Some EV owners report feeling uncomfortable while charging at public charging stations at night because the parking lots lack lighting. To address these concerns, Kate Fischer launched the business EV Chargesafe; their 5-star rating system evaluates lighting, security and environmental aspects around each charger; this information is then distributed to mapping services, EVSE manufacturers and any other interested parties.

Many EV owners fear being taken advantage of by hackers who can steal their credit card details while their vehicle is connected to a public charging station, while installing malware that monitors battery status and communicates with other devices. To reduce risk, drivers should use Virtual Private Network when connecting online at public charging stations; update software regularly; keep passwords secure; check financial accounts often to detect any unusual activity; use a Virtual Private Network when connecting at these spots and regularly audit accounts to identify any unusual activities or suspicious transactions.

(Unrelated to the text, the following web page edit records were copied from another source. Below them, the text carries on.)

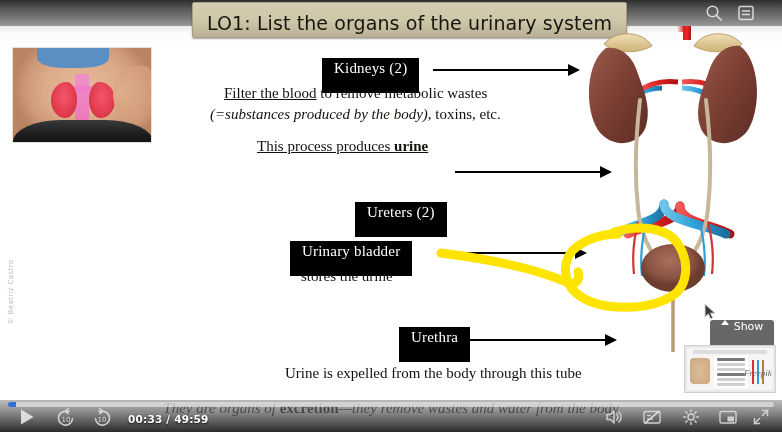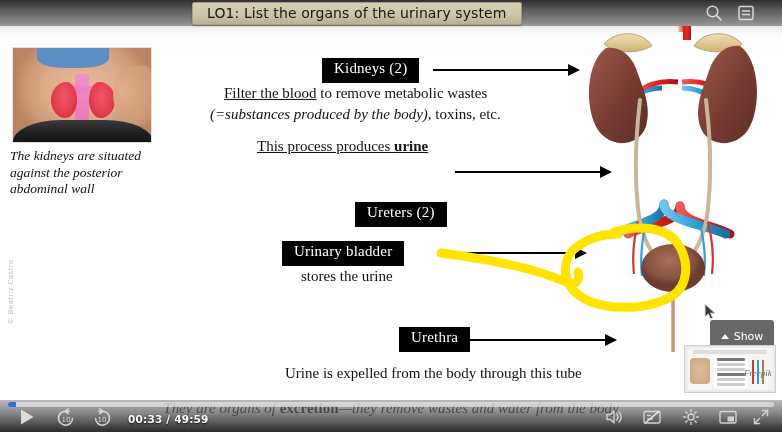"LO1: List the organs of" .lo-title { font-size: 14px -> 19px; padding: 2px 14px 3px 14px -> 9px 14px 3px 14px }
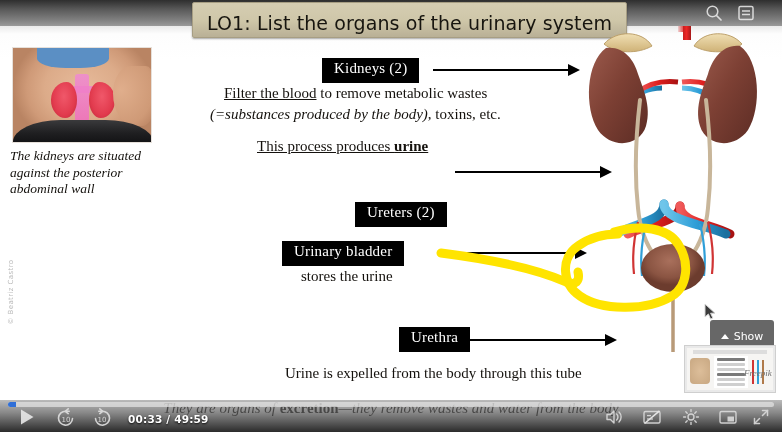"Kidneys (2)" .tag { padding: 2px 12px 6px 12px -> 2px 12px 16px 12px }
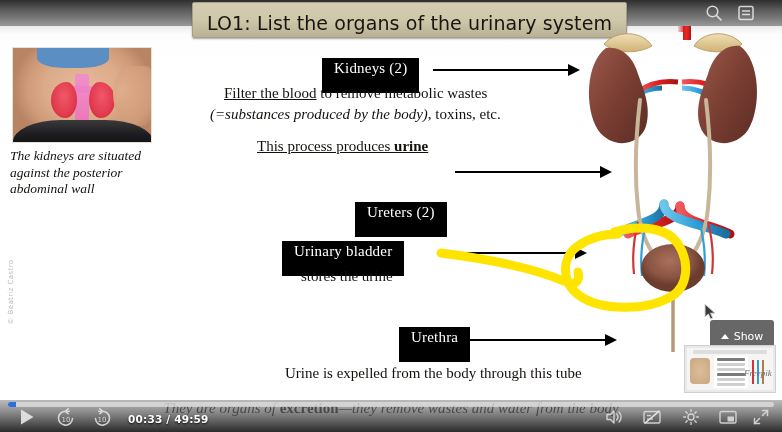"The kidneys are situated against" div.caption-left { html: <div>The kidneys are situated against the posterior abdominal wall</div> -> none }
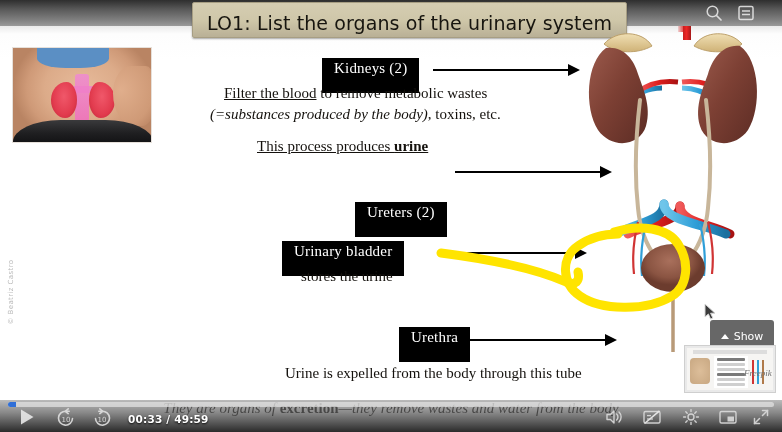"Urinary bladder" #tag-bladder { left: 282px -> 290px }
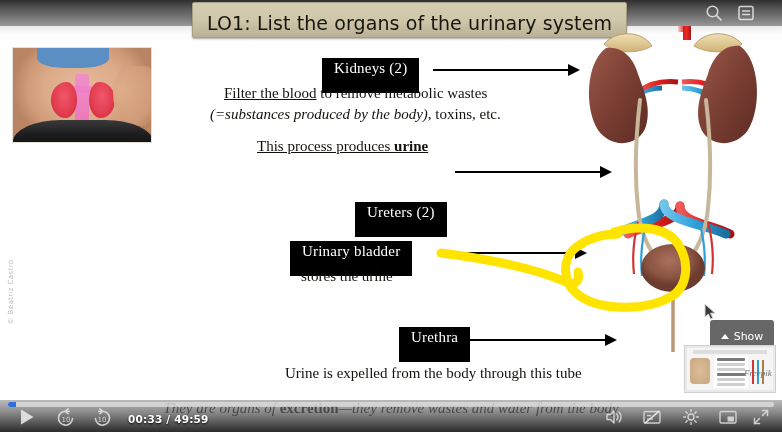"Show" .show-btn { align-items: center -> none }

Public charging stations can be an integral component of the ownership experience for electric vehicle (EV) owners, yet finding and using these stations may be inconvenient – especially if you are new to your neighborhood. Public charging services have taken steps to address this challenge by teaming with businesses to install high-quality chargers at convenient locations and investing in better signage to assist drivers find these stations more easily.

Public electric vehicle charging stations are multiplying rapidly due to investments from governments and automakers, located at malls, restaurants, parking garages and supermarkets across the U.S. Some public chargers offer free use while others require membership fees; EVgo offers various plans that make managing accounts simple with their app interface.

Public EV chargers come in various varieties, with most being Level 2 chargers that use the same 220-volt outlet that plugs into your home. These chargers typically charge your EV from empty in four to ten hours – making charging your vehicle simple when away from home. Many EV owners get this type of equipment installed in their garage for easy charging when out and about.

Some EV owners are concerned about long public wait times for charging their vehicles when traveling, though this problem has not manifested on a large scale yet. To mitigate any such risks, drivers need to ensure they have access to their own charging equipment before embarking on long journeys away from home.

Many businesses are now installing electric vehicle (EV) chargers at their properties to offer customers and attract new ones a benefit and draw new business in. Hotels for instance are including this feature as part of their guest service offerings or in luxury packages; other businesses that provide this feature are restaurants, supermarkets and department stores.

Though EV charging infrastructure is quickly improving, there remain barriers to its widespread adoption, including lack of availability and cost. But this is changing as more people go electric and companies adopt this technology. Governments offer incentives for installing chargers while cities enact policies promoting their use. EVs have also become more affordable allowing more people to afford them while new technologies have also been developed that facilitate speedy charging by connecting between car and charger to avoid straining grid resources during peak hours of charging.